Hundreds of NYC fast food workers walked out of jobs at McDonald's, KFC, and Burger King today in what organizers say is the largest-ever strike against the basically union-free industry. The Fast Food Forward campaign is calling for an industry wage of $15 an hour in the city — that's double what most employees make — and the unionization of fast food restaurants.
The average fast food worker is 28 years old. Two thirds of the industry's workforce is comprised of women; their average age is 32, and they are mostly women of color. The majority are supporting children and families on $7.50 minimum wage, no benefits, and few hours. (Few work full-time because the industry cuts work hours at 32 hours so they don't have to give benefits. Fun stuff.)

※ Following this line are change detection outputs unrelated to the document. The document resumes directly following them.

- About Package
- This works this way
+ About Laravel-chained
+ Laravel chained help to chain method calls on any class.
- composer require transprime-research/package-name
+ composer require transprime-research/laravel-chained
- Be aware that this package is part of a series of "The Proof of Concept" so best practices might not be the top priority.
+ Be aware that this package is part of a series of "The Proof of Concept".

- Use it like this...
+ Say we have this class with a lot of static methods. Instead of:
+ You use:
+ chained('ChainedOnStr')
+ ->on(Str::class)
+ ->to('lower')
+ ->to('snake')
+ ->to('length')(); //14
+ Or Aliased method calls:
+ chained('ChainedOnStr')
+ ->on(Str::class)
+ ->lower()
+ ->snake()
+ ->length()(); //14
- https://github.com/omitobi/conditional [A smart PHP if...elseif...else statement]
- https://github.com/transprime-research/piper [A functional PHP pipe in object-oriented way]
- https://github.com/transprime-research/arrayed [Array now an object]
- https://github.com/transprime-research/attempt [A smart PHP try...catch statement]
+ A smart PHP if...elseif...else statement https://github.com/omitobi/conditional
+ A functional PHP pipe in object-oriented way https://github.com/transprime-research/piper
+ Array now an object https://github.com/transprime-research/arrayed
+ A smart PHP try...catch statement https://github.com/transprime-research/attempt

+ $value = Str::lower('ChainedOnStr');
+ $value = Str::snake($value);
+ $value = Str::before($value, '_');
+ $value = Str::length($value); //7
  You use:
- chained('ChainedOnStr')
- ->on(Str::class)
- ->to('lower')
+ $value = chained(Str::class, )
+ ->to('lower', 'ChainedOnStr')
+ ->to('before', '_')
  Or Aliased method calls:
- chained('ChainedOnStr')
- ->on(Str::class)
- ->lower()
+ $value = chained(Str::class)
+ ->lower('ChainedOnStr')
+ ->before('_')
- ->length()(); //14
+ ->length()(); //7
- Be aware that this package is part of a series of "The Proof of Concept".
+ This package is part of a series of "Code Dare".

Last November, when the Fast Food Forward campaign went public with its first strike, Sarah Jaffe interviewed one such woman for The Atlantic:
Saavedra Jantuah, who works at a Burger King on 34th St. in Manhattan, explained that the $7.30 she makes per hour after two years on the job doesn't pay her enough to support her son. "I'm doing it for him, I'm going on strike so I can bring my family together underneath one household," she said. "A union can help us get to where we can make it in New York."
A McDonald's spokesperson emailed Salon a predictable statement saying, "We value and respect all the employees who work at McDonald's restaurants" and that the majority of its stores are franchisee-run restaurants "where employees are paid competitive wages, and have access to flexible schedules and quality, affordable benefits."
Not such an inspiring response. But Jonathan Westin, organizing director at New York Communities for Change, told The Huffington Post that the workers were encouraged by the actions of their colleagues last year and inspired by Black Friday Walmart strikers. Fast Food Forward has supported recent proposals to raise the federal minimum wage and the state minimum wage in New York to $9 and helped one million NYC workers finally get paid sick leave, so we're sure this isn't the last we'll hear from women like Jantuah.